The closed test system of glass tubes conferred the expected dominance of the mold-susceptible F. pinicola over the competitively strong K. mutabilis strain [20]. With the production of the virulence factor oxalate [54,66,67], Foma 4 acidified its wood substrate sector to the normally lethal pH 1.4–1.7 [66,74,76,77] without impairing its own vitality. Km 10 could secure its substrate sector and the optimum pH range of 3.2–3.4 by erecting a 4 mm wide melanized barrier zone and via an eruption of antimicrobial volatiles, at least at the start of a mean lag phase of 11 days.
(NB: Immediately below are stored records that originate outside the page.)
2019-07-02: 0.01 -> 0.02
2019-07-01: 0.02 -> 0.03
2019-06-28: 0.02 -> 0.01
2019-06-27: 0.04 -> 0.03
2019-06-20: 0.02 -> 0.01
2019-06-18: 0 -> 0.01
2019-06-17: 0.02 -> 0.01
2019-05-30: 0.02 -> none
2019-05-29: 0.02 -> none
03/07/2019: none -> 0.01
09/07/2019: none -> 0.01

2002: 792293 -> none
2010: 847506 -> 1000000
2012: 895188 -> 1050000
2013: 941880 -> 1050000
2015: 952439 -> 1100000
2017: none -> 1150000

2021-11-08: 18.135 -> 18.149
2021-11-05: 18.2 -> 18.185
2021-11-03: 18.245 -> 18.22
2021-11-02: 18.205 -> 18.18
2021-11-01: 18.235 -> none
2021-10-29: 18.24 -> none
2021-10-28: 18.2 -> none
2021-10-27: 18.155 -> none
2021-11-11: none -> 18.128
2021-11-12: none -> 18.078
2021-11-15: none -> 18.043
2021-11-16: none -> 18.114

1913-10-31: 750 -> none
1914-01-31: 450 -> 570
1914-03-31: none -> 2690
With the temporary security of its vegetative thallus, Km 10 switched from an invasion mode of highest metabolic activity into a steady state mode [85]. This comprised activity losses of its manganese peroxidase but not of its laccase in the barrier zone and a drop of its laccase (11×) and MnP activities (37×) in the adjacent Kp sector during the stationary lag phase (Table 1).
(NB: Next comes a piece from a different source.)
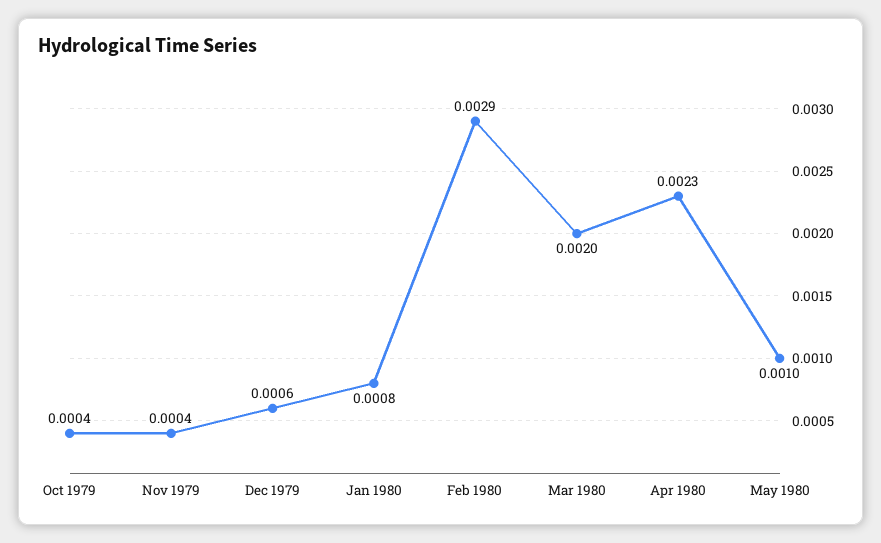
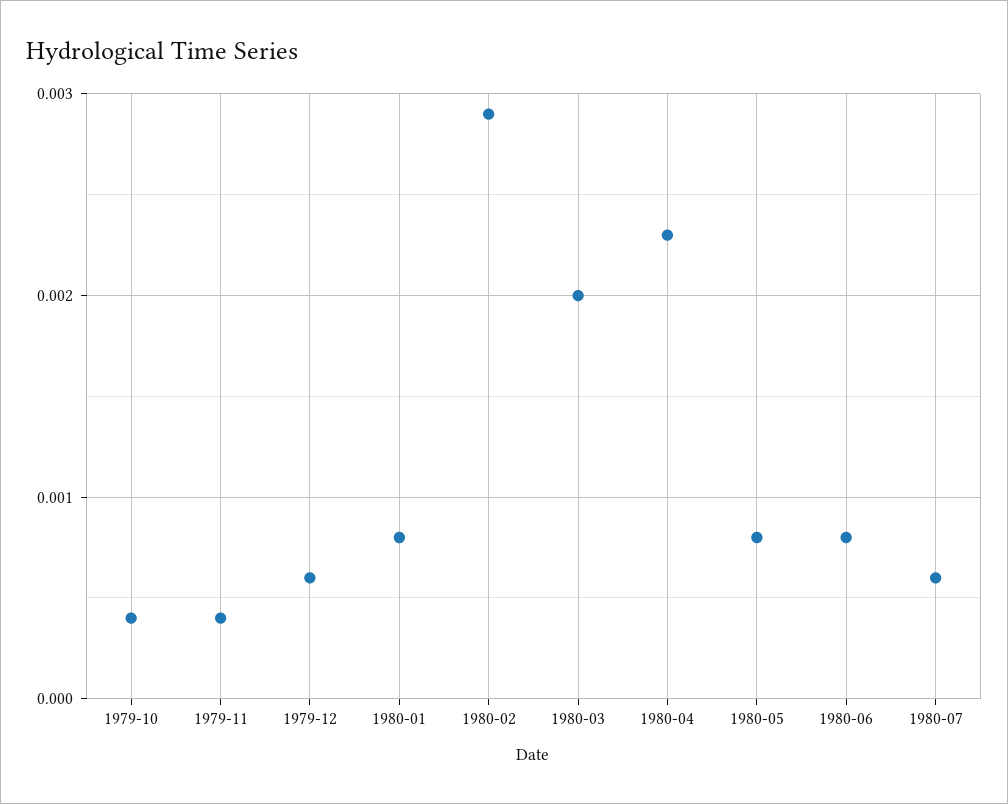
May 1980: 0.001 -> 0.0008
1980-06: none -> 0.0008
1980-07: none -> 0.0006

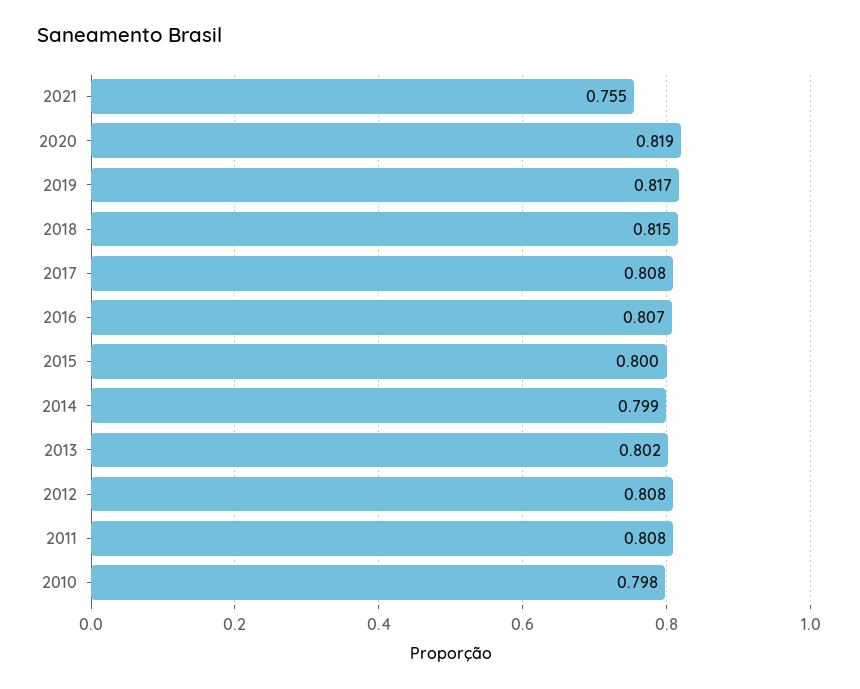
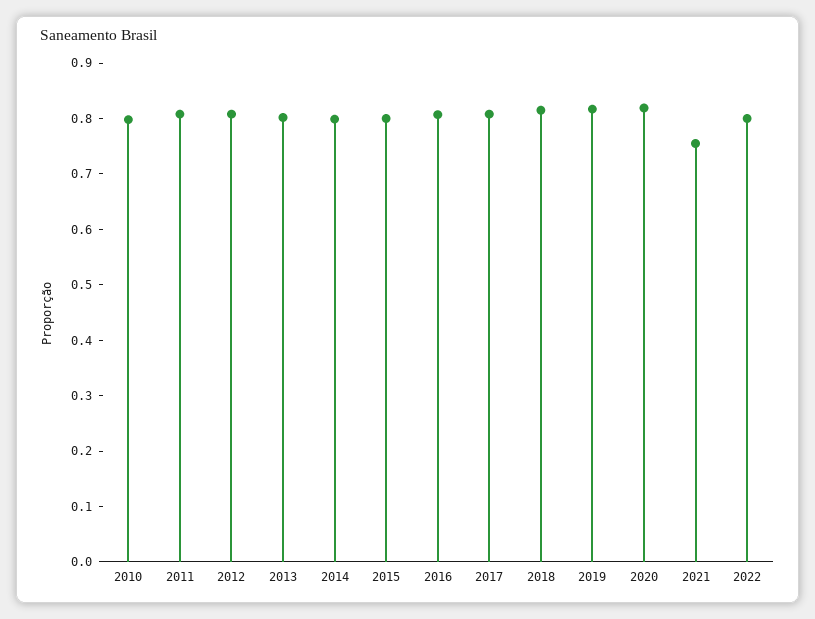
2022: none -> 0.8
Foma 4 perceived the approaching mycelium of its competitor over 19–22 mm of non-colonized residual substrate that had been enriched with traces of laccase, MnP (Table 1), and apparently with VOCs (Table 3, Figure 4) in the gaseous or solute-bound state in advance of the Km 10 mycelium. The resulting accumulation of oxalate in the whole thallus of Foma 4 gave rise to substrate pH values below 2.0 (Table 1) but questioned somewhat the role of this low-pKa acid as a virulence factor in plant pathogenesis. The continuous accumulation of oxalate indicated that Foma 4 persisted in the invasion mode until Km 10 was finally overgrown (Table 1). The production of laccase ascribed to certain F. pinicola accessions [15,60,86] could not be recorded.
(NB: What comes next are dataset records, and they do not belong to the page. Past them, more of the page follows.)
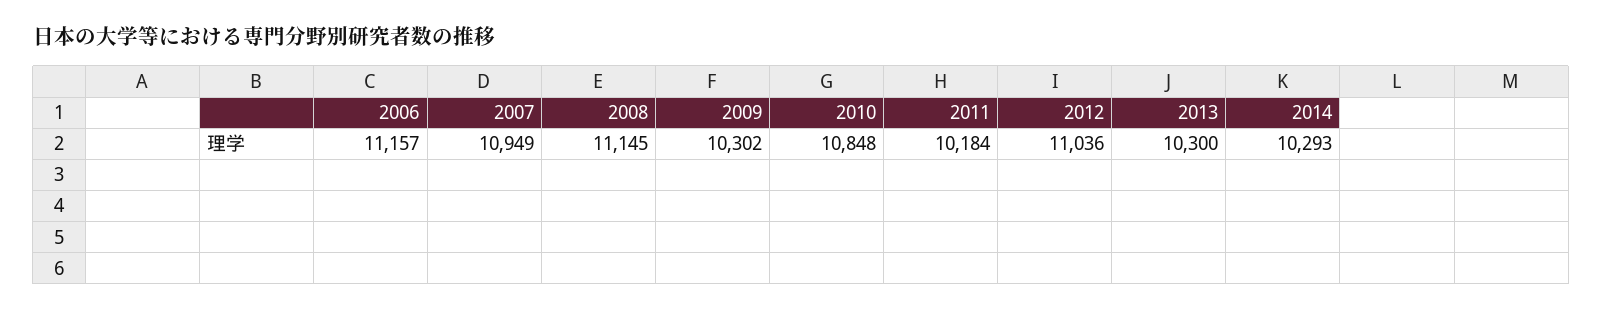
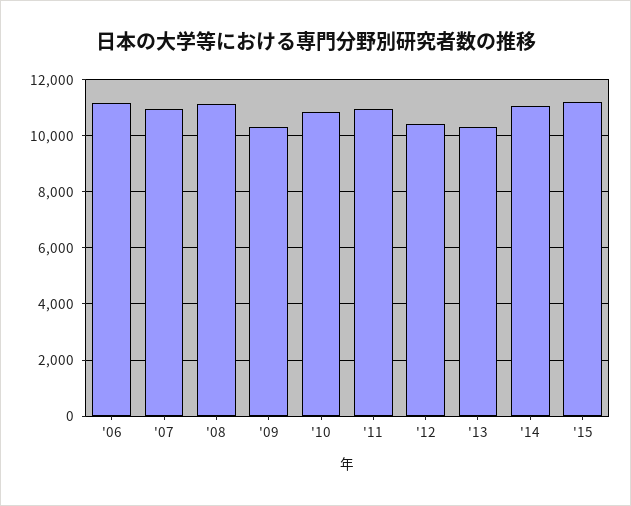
2011: 10184 -> 11000
2012: 11036 -> 10500
2014: 10293 -> 11000
'15: none -> 11250

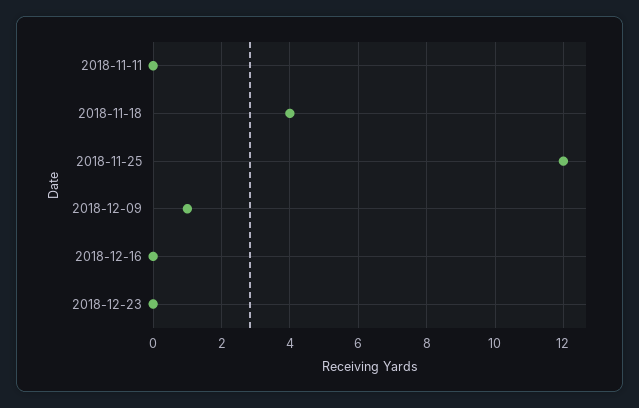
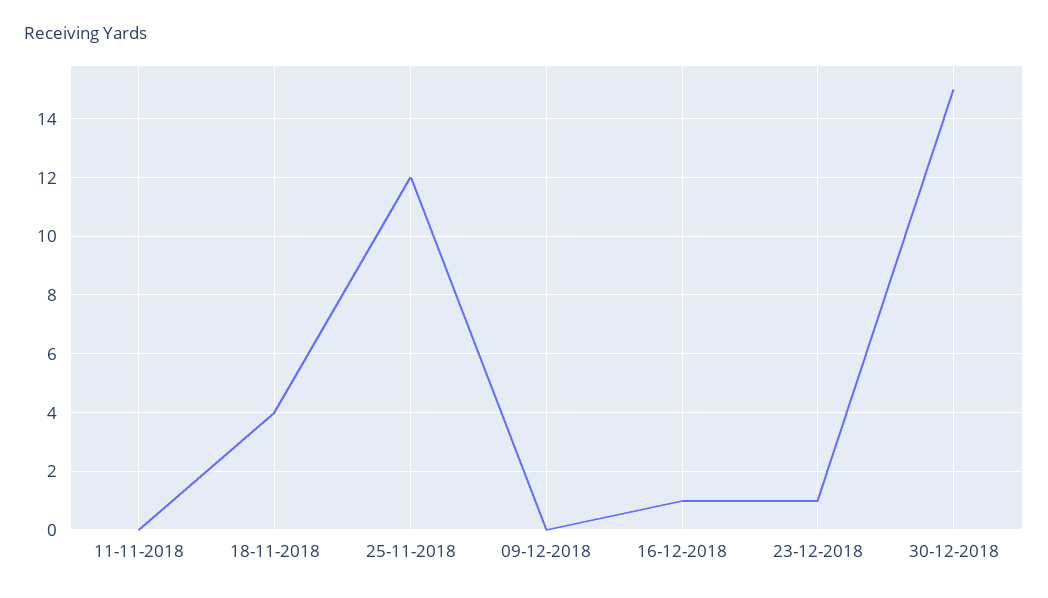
2018-12-09: 1 -> 0
2018-12-16: 0 -> 1
2018-12-23: 0 -> 1
30-12-2018: none -> 15

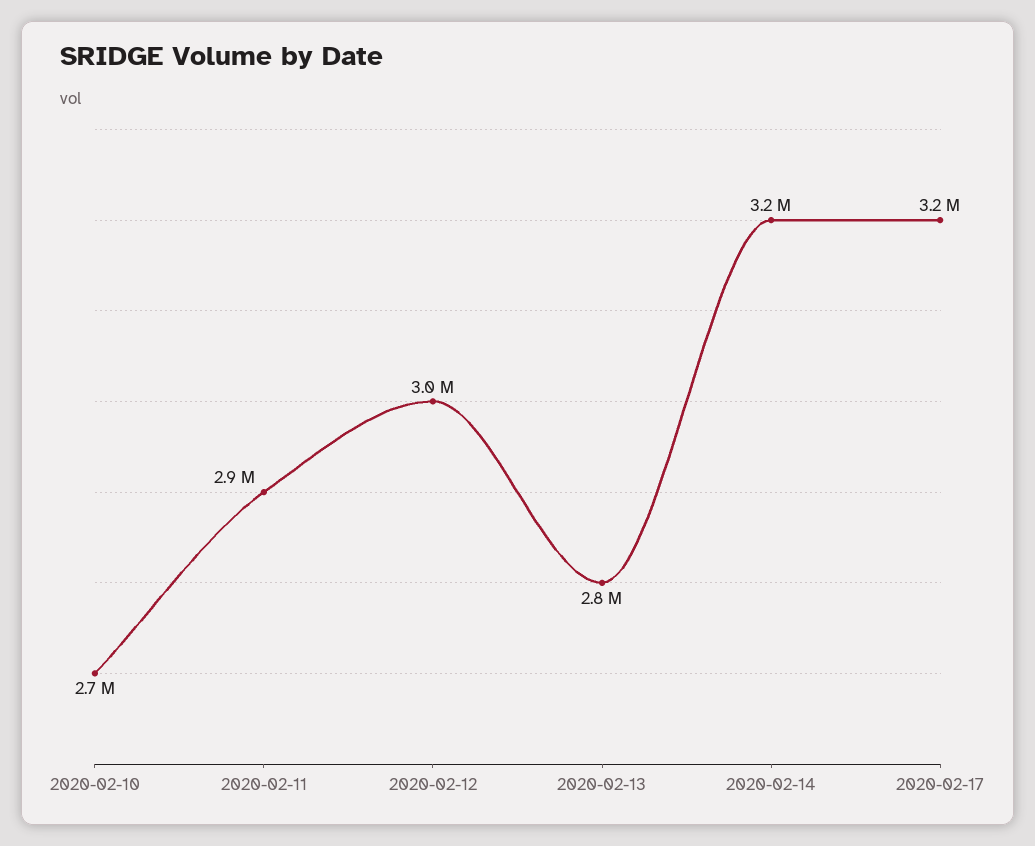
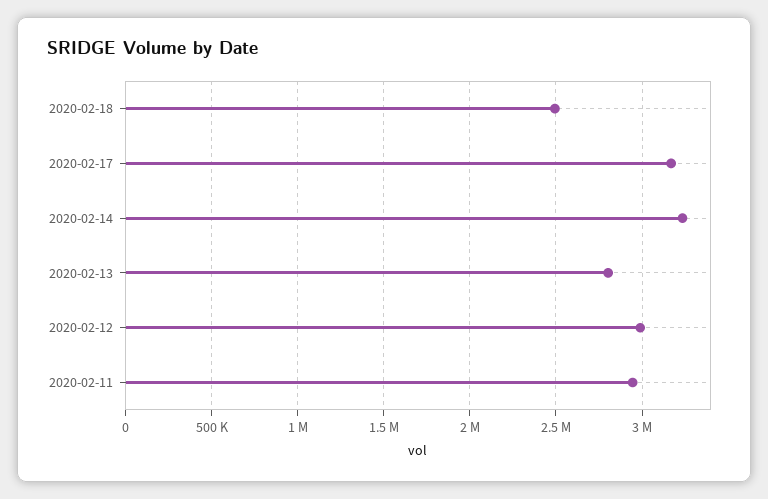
2020-02-10: 2700000 -> none
2020-02-18: none -> 2500000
Km 10 also sensed the approaching Foma 4 mycelium at least over the spectrum of its VOCs (Table 3, Figure 4) and compounds of a higher molecular weight. Comparable long-distance interactions, mediated by VOCs and diffusible factors, are also reported for dual cultures on agar plates [26,27,87]. Junctions of different wood-decaying basidiomycetes are frequently linked with changes in laccase and rising MnP activities in the interaction zones [57,58,88,89]. The laccase activity of Km 10 in dual culture dropped to 25% of the values recorded for the monoxenically growing hyphal tips. Laccase contributes to the formation of the melanized barrier zone of 4 mm by the oxidation of precursors [28,29] such as tyrosine, DOPA, catechol, and several phenolics to brown and black granular deposits on the inner and outer fungal cell walls and in the cytoplasm [90].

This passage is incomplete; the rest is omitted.